This paper considers the nonlinear direct spectrum method to estimate seismic performance of mixed building structures without iterative computations, given dynamic property $T_1$ from stiffness skeleton curve and nonlinear pseudo acceleration $A_{1y}/g$ and/or ductility ratio p from response spectrum. Nonlinear response history analysis has been performed and analysed with various earthquakes for evaluation of correctness and confidence of nonlinear direct spectrum method. The conclusions of this study are as follows; (1) Nonlinear direct spectrum method is considered as a practical method which is applicable to compute the structural initial elastic period and the yielding strength from stiffness skeleton owe and calculate the nonlinear maximum response of structure directly from nonlinear response spectrum. (2) The comparison of the analysis results from NDSM and NRHA showed that the average errors were less than 20% in about 3/4 of the analysis cases, and that the results obtained from NDSM turned out to be generally larger than those from NRHA.

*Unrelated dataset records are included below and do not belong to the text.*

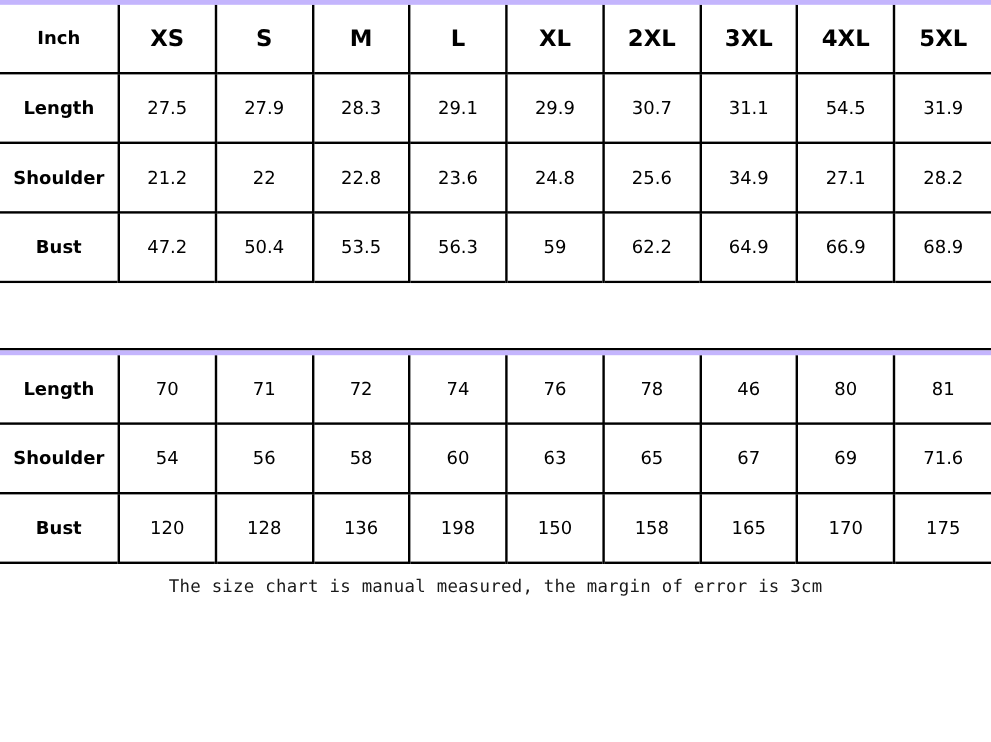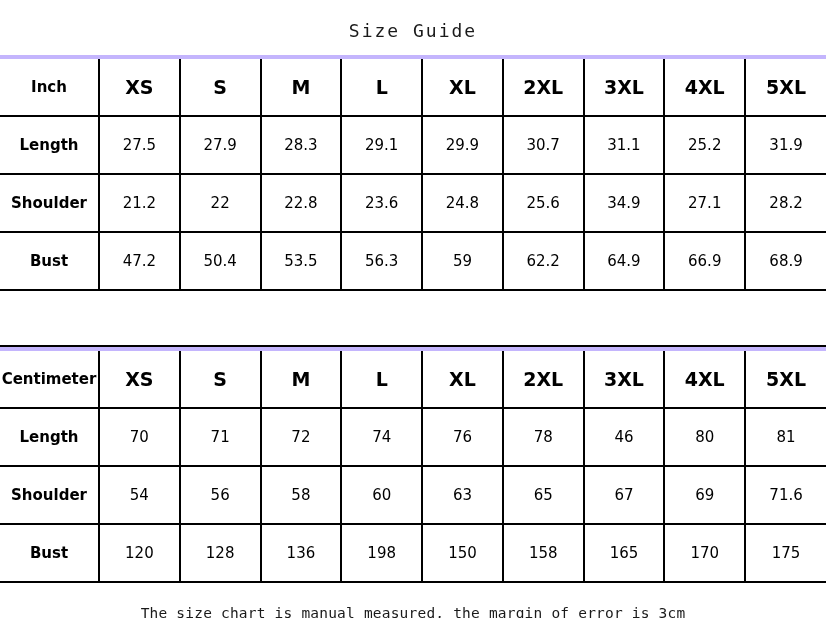--- a/index.html
+++ b/index.html
@@ -89,7 +89,6 @@
 
 <div class="page">
 
-  <div class="title">Size Guide</div>
 
   <table class="size-table">
     <tbody>

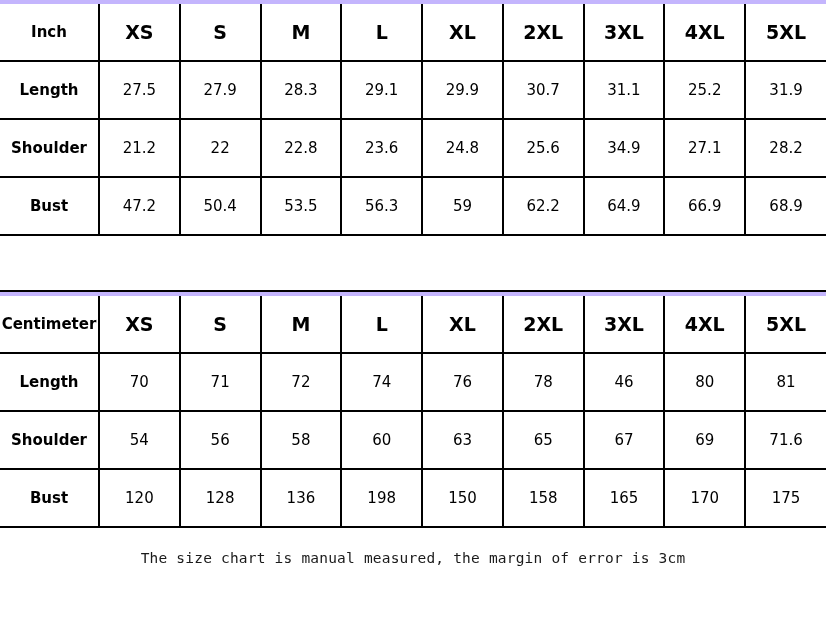--- a/index.html
+++ b/index.html
@@ -113,7 +113,7 @@
         <td>29.9</td>
         <td>30.7</td>
         <td>31.1</td>
-        <td>25.2</td>
+        <td>54.5</td>
         <td>31.9</td>
       </tr>
       <tr>

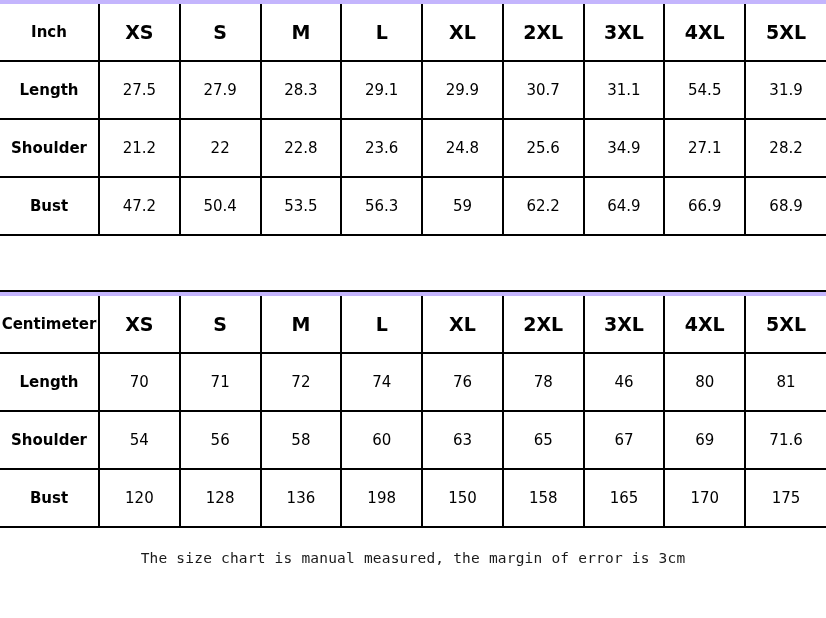--- a/index.html
+++ b/index.html
@@ -148,18 +148,6 @@
   <table class="size-table">
     <tbody>
       <tr>
-        <td class="rowhead unit">Centimeter</td>
-        <td class="colhead">XS</td>
-        <td class="colhead">S</td>
-        <td class="colhead">M</td>
-        <td class="colhead">L</td>
-        <td class="colhead">XL</td>
-        <td class="colhead">2XL</td>
-        <td class="colhead">3XL</td>
-        <td class="colhead">4XL</td>
-        <td class="colhead">5XL</td>
-      </tr>
-      <tr>
         <td class="rowhead">Length</td>
         <td>70</td>
         <td>71</td>

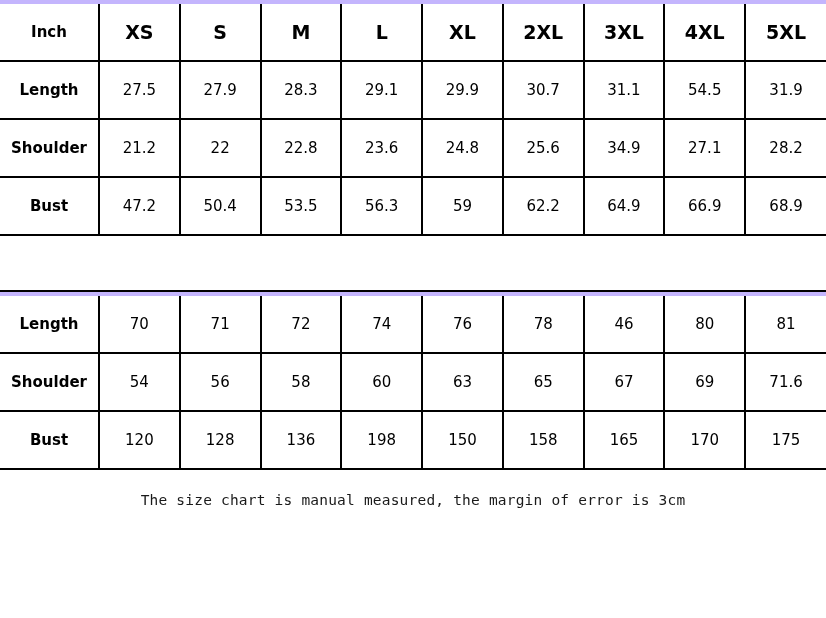--- a/index.html
+++ b/index.html
@@ -80,7 +80,7 @@
     font-family: "DejaVu Sans Mono", monospace;
     font-size: 14.5px;
     color: #1a1a1a;
-    padding-top: 22px;
+    padding-top: 11px;
     letter-spacing: 0.2px;
   }
 </style>

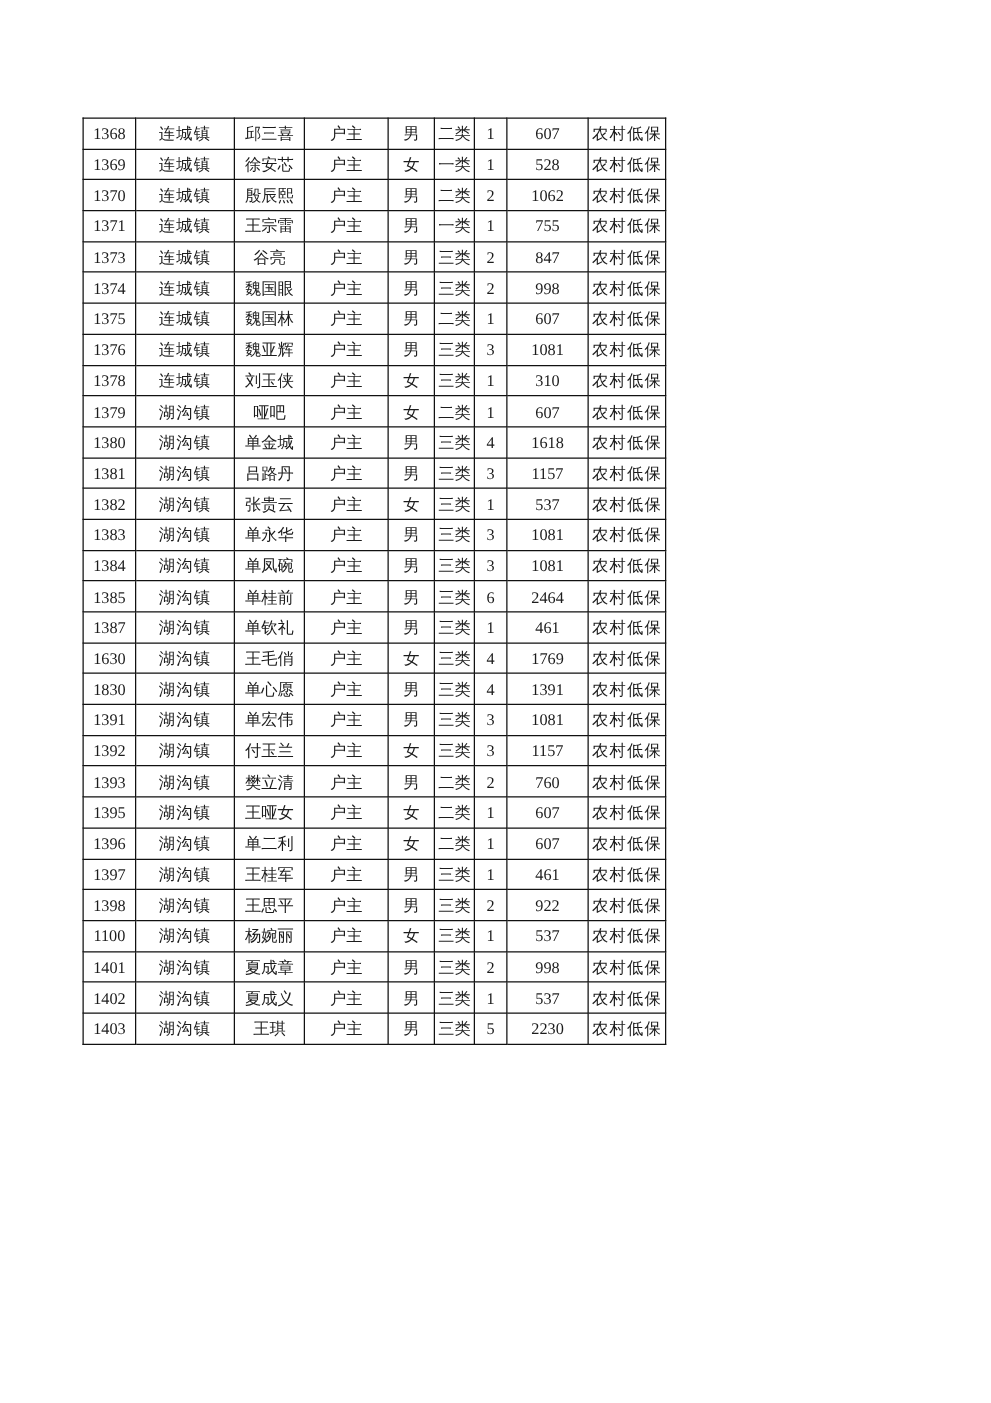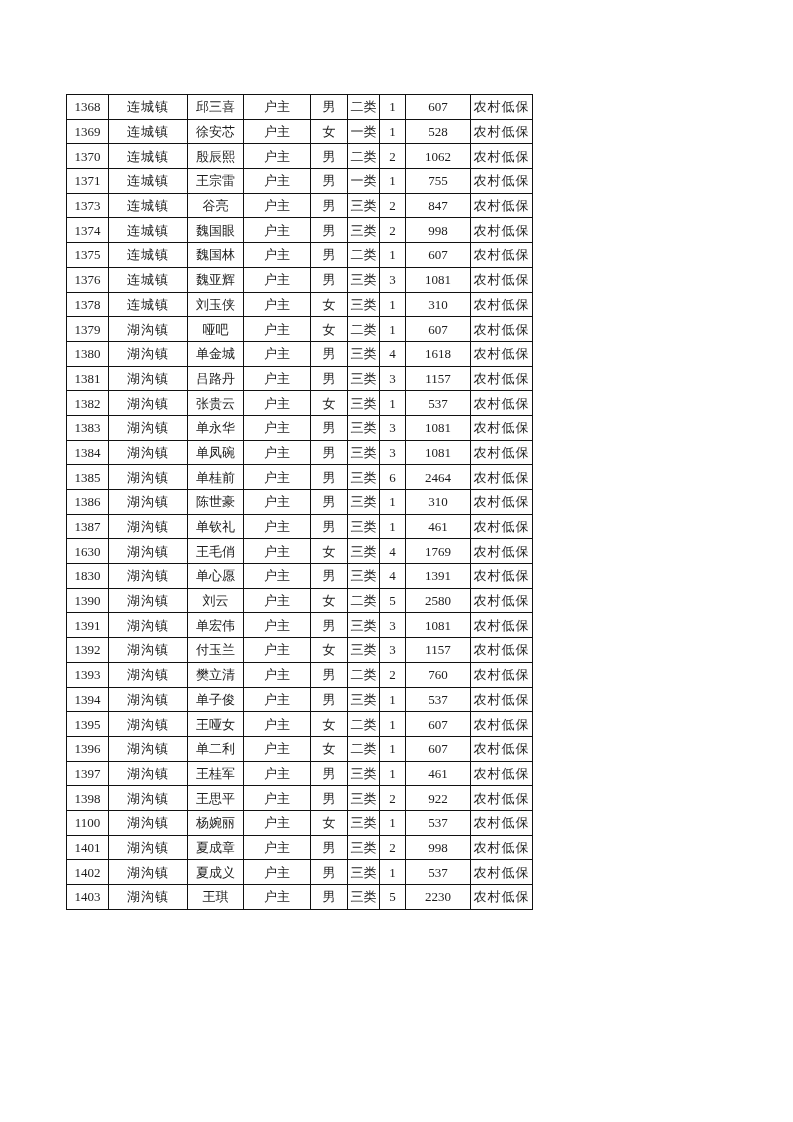--- a/index.html
+++ b/index.html
@@ -240,17 +240,6 @@
         <td class="col-8">农村低保</td>
       </tr>
       <tr>
-        <td class="col-0">1386</td>
-        <td class="col-1">湖沟镇</td>
-        <td class="col-2">陈世豪</td>
-        <td class="col-3">户主</td>
-        <td class="col-4">男</td>
-        <td class="col-5">三类</td>
-        <td class="col-6">1</td>
-        <td class="col-7">310</td>
-        <td class="col-8">农村低保</td>
-      </tr>
-      <tr>
         <td class="col-0">1387</td>
         <td class="col-1">湖沟镇</td>
         <td class="col-2">单钦礼</td>

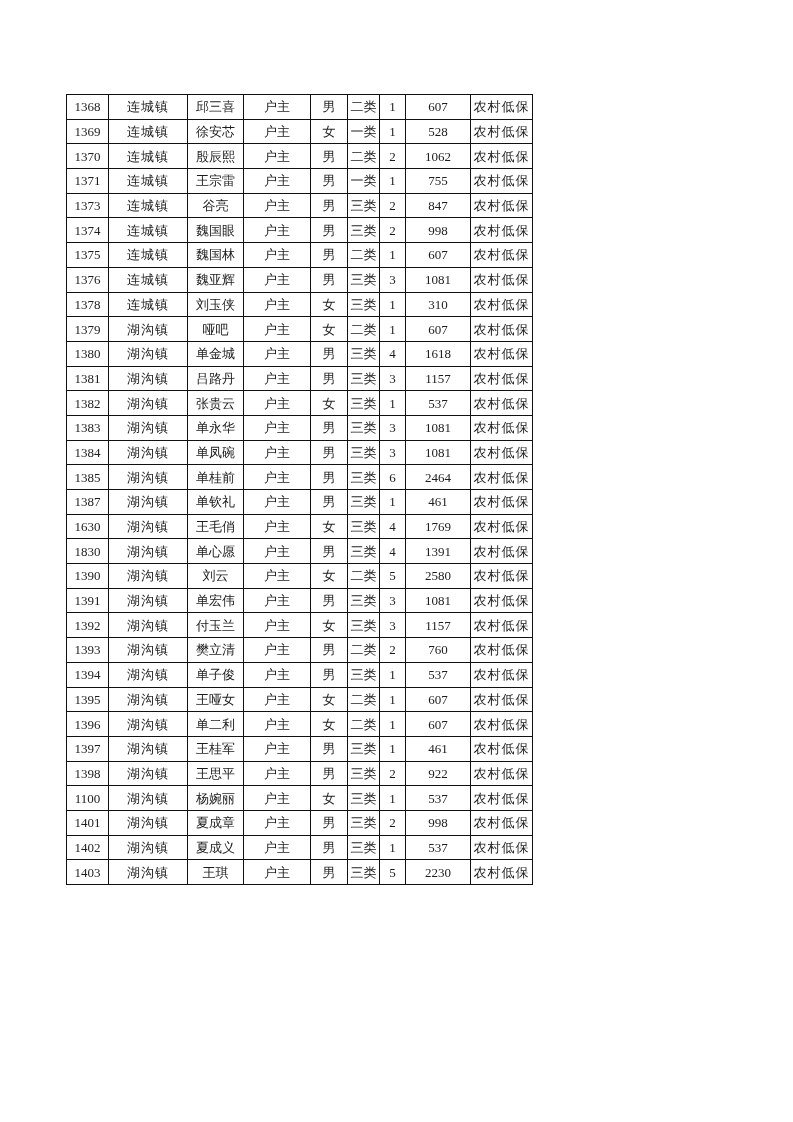--- a/index.html
+++ b/index.html
@@ -273,17 +273,6 @@
         <td class="col-8">农村低保</td>
       </tr>
       <tr>
-        <td class="col-0">1390</td>
-        <td class="col-1">湖沟镇</td>
-        <td class="col-2">刘云</td>
-        <td class="col-3">户主</td>
-        <td class="col-4">女</td>
-        <td class="col-5">二类</td>
-        <td class="col-6">5</td>
-        <td class="col-7">2580</td>
-        <td class="col-8">农村低保</td>
-      </tr>
-      <tr>
         <td class="col-0">1391</td>
         <td class="col-1">湖沟镇</td>
         <td class="col-2">单宏伟</td>

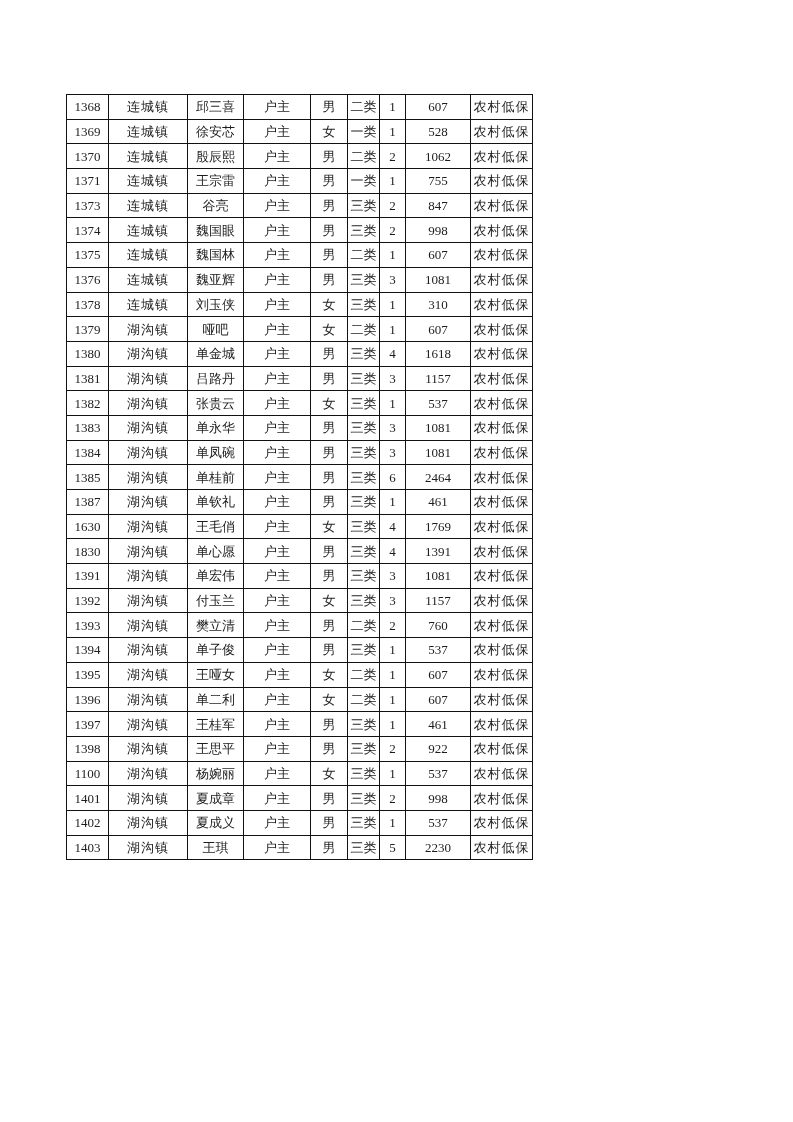--- a/index.html
+++ b/index.html
@@ -306,17 +306,6 @@
         <td class="col-8">农村低保</td>
       </tr>
       <tr>
-        <td class="col-0">1394</td>
-        <td class="col-1">湖沟镇</td>
-        <td class="col-2">单子俊</td>
-        <td class="col-3">户主</td>
-        <td class="col-4">男</td>
-        <td class="col-5">三类</td>
-        <td class="col-6">1</td>
-        <td class="col-7">537</td>
-        <td class="col-8">农村低保</td>
-      </tr>
-      <tr>
         <td class="col-0">1395</td>
         <td class="col-1">湖沟镇</td>
         <td class="col-2">王哑女</td>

본 연구에서는 강성골격곡선으로부터 산정한 구조물의 초기 탄성진동주기 $T_1$와 응답스트럼으로부터 산정한 비선형 유사가속도 $A_{1y}/g$ 및 연성비 ${\mu}$를 사용하여, 반복적인 계산과정 없이 복합구조물의 내진성능을 평가하는 비선형직접스펙트럼법(NDSM)을 고려한다. 다양한 지진과 복합구조물에 대한 NDSM의 신뢰성과 실용성을 비선형시각이력해석(NRHA) 결과와 비교 검토하였다. 본 연구의 결론은 다음과 같다. (1) NDSM은 강성골격곡선으로부터 기본진동주기와 비선형 항복강도를 구하면, 비선형 응답스펙트럼으로부터 직접적으로 구조물의 비선형 최대응답을 산정할 수 있는 실용적인 방법으로 사료된다. (2) NDSM의 응답을 정산해와 비교한 결과, 대부분의 모델이 단순평균의 관점에서 전체 해석모델 중 3/4이 약 20% 이하의 오차를 나타내었고, 일반적으로 비선형시각이력해석의 응답보다 크게 산정되는 것으로 나타났다.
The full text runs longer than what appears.